▶ _Your assignment_
Every line that includes the word "class" needs to be copied from the listing.

▶ _Dataset records_
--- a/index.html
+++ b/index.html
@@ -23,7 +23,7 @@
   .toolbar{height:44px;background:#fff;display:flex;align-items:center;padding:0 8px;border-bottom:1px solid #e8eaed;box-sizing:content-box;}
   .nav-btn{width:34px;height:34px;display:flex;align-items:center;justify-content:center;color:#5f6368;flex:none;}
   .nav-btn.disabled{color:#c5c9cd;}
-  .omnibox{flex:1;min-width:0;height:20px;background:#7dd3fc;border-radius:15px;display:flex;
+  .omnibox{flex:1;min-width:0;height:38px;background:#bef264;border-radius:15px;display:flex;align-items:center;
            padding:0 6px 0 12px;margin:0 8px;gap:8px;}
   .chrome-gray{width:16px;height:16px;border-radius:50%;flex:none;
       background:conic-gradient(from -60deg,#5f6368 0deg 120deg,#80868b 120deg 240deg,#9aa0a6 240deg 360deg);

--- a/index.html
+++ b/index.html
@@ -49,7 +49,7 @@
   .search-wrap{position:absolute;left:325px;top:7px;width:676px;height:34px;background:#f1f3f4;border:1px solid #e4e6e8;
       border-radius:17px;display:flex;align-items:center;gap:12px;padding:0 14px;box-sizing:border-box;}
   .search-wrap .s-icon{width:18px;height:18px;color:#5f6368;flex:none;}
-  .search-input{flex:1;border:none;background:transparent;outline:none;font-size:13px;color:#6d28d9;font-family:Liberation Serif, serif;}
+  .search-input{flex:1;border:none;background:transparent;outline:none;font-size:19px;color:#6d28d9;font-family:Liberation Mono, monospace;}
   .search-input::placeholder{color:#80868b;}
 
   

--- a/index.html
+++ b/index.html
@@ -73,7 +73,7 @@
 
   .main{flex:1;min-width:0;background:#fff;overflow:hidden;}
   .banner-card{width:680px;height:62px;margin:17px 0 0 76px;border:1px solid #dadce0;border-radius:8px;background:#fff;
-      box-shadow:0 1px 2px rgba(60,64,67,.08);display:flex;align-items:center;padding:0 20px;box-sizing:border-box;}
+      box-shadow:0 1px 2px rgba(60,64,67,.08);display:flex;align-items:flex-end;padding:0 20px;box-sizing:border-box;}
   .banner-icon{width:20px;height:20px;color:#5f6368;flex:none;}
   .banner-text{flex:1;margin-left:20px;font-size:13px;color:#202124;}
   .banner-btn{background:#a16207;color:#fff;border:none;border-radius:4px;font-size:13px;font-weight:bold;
==
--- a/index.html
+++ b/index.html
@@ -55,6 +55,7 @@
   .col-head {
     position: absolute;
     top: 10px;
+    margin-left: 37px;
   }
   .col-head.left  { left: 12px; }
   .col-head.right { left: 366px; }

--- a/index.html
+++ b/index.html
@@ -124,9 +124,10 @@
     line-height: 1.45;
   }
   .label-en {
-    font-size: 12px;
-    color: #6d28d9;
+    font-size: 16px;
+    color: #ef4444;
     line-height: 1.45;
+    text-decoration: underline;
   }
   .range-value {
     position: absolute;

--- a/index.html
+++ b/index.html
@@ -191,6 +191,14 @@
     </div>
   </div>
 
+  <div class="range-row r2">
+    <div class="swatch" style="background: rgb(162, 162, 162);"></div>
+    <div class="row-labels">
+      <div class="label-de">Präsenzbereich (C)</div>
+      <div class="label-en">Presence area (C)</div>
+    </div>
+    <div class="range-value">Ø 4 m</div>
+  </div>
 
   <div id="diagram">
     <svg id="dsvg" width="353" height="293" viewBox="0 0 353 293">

▶ _Your solution_
+  <div class="range-row r2">
+    <div class="swatch" style="background: rgb(162, 162, 162);"></div>
+    <div class="row-labels">
+      <div class="label-de">Präsenzbereich (C)</div>
+      <div class="label-en">Presence area (C)</div>
+    <div class="range-value">Ø 4 m</div>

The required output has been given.